- **Screenshot and code edit data**
+===+

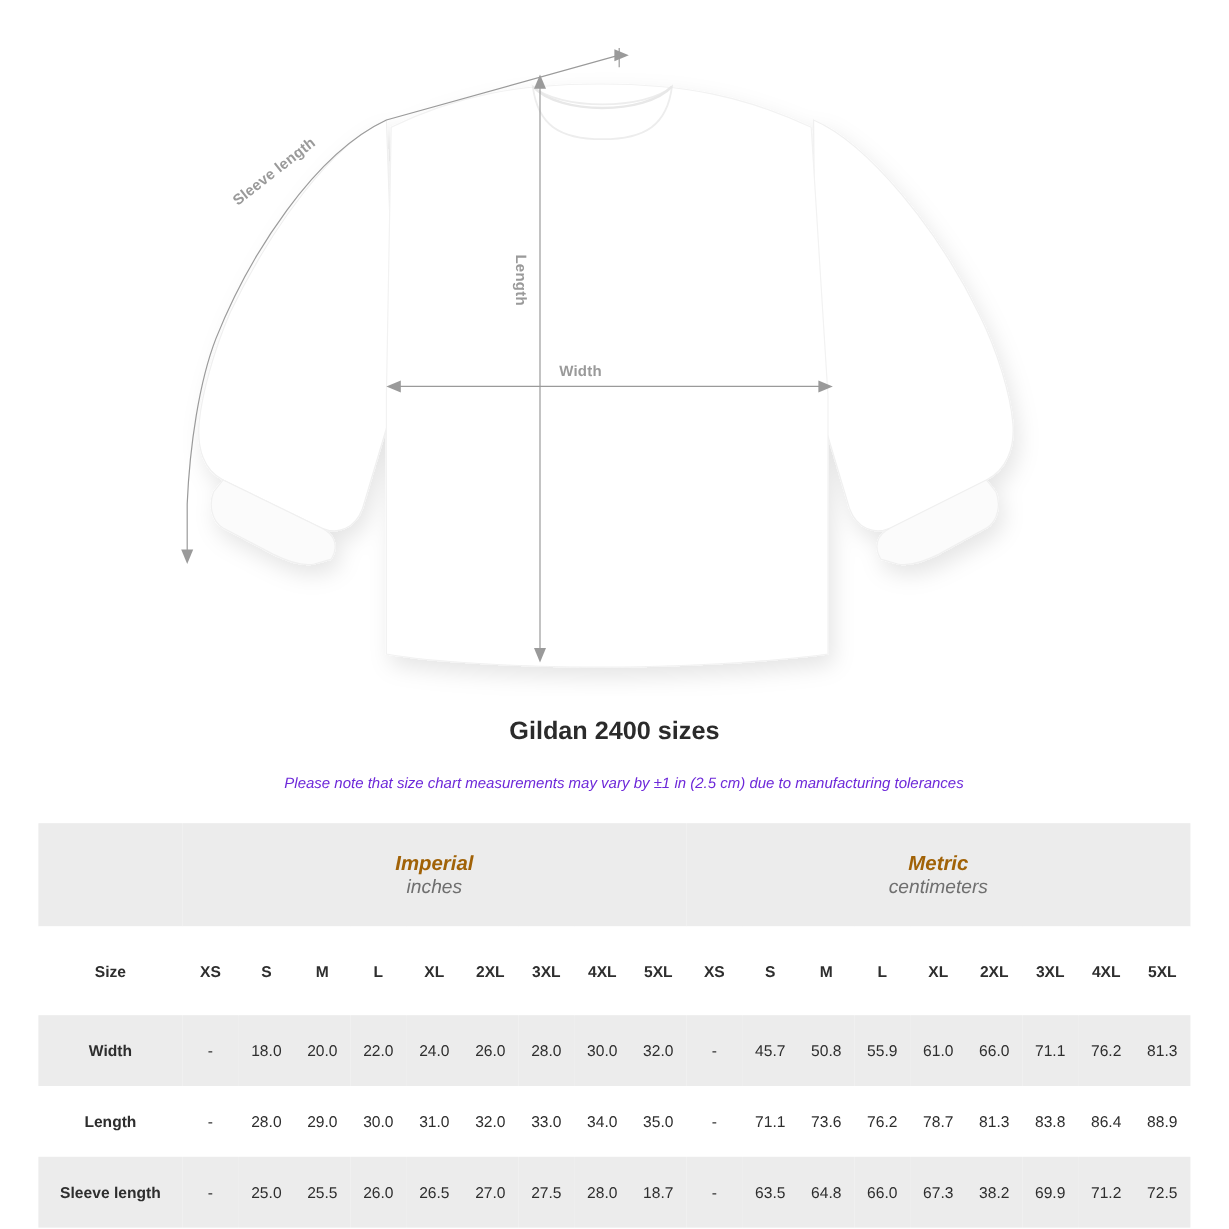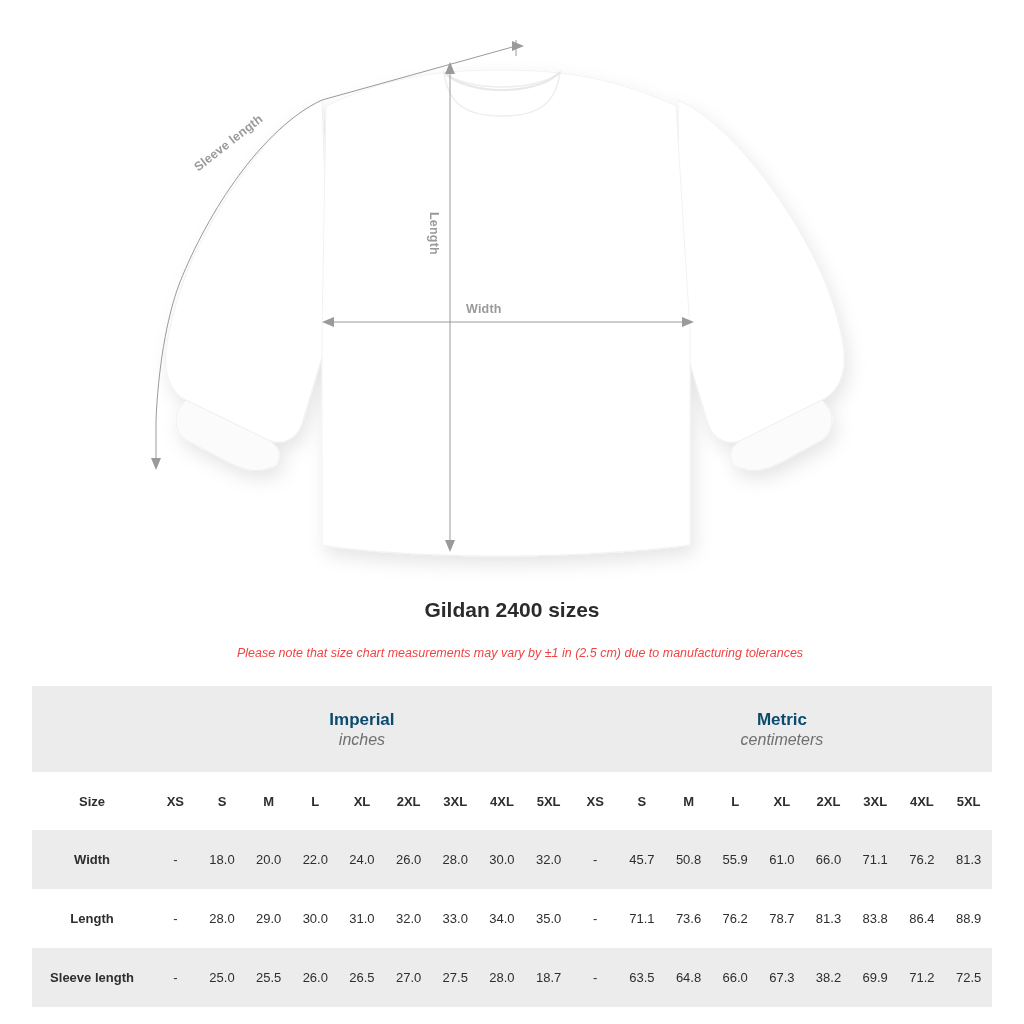--- a/index.html
+++ b/index.html
@@ -52,21 +52,21 @@
   }
   .chart-title {
     font-size: 21px;
     font-weight: bold;
     color: #2b2b2b;
     margin: 0 0 24px 0;
   }
   .chart-note {
     font-size: 12.5px;
     font-style: italic;
-    color: #ef4444;
+    color: #6d28d9;
     margin: 0;
     padding-left: 16px;
   }
 
   
   .table-wrap {
     margin: 26px 32px 0 32px;
   }
   table.size-table {
     border-collapse: collapse;
@@ -81,32 +81,33 @@
     padding: 0;
     border: none;
   }
   .unit-row td {
     background: #ececec;
     height: 86px;
     vertical-align: middle;
   }
   .unit-name {
     font-size: 17px;
-    font-weight: bold;
-    color: #0c4a6e;
+    font-style: italic;
+    font-weight: bold;
+    color: #a16207;
     line-height: 1.3;
   }
   .unit-sub {
     font-size: 16px;
     font-style: italic;
     color: #6f6f6f;
   }
   .head-row td {
     background: #ffffff;
-    height: 58px;
+    height: 74px;
     font-weight: bold;
     font-size: 13.5px;
     color: #2b2b2b;
     vertical-align: middle;
   }
   .head-row td.rowhead {
     background: #ffffff;
   }
   .data-row td {
     height: 59px;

+===+

- **YOUR OBJECTIVE**
Only lines that contain "margin" are needed, so copy each of them from the data.

- **ANSWER**
     margin: 0 0 24px 0;
     margin: 0;
     margin: 26px 32px 0 32px;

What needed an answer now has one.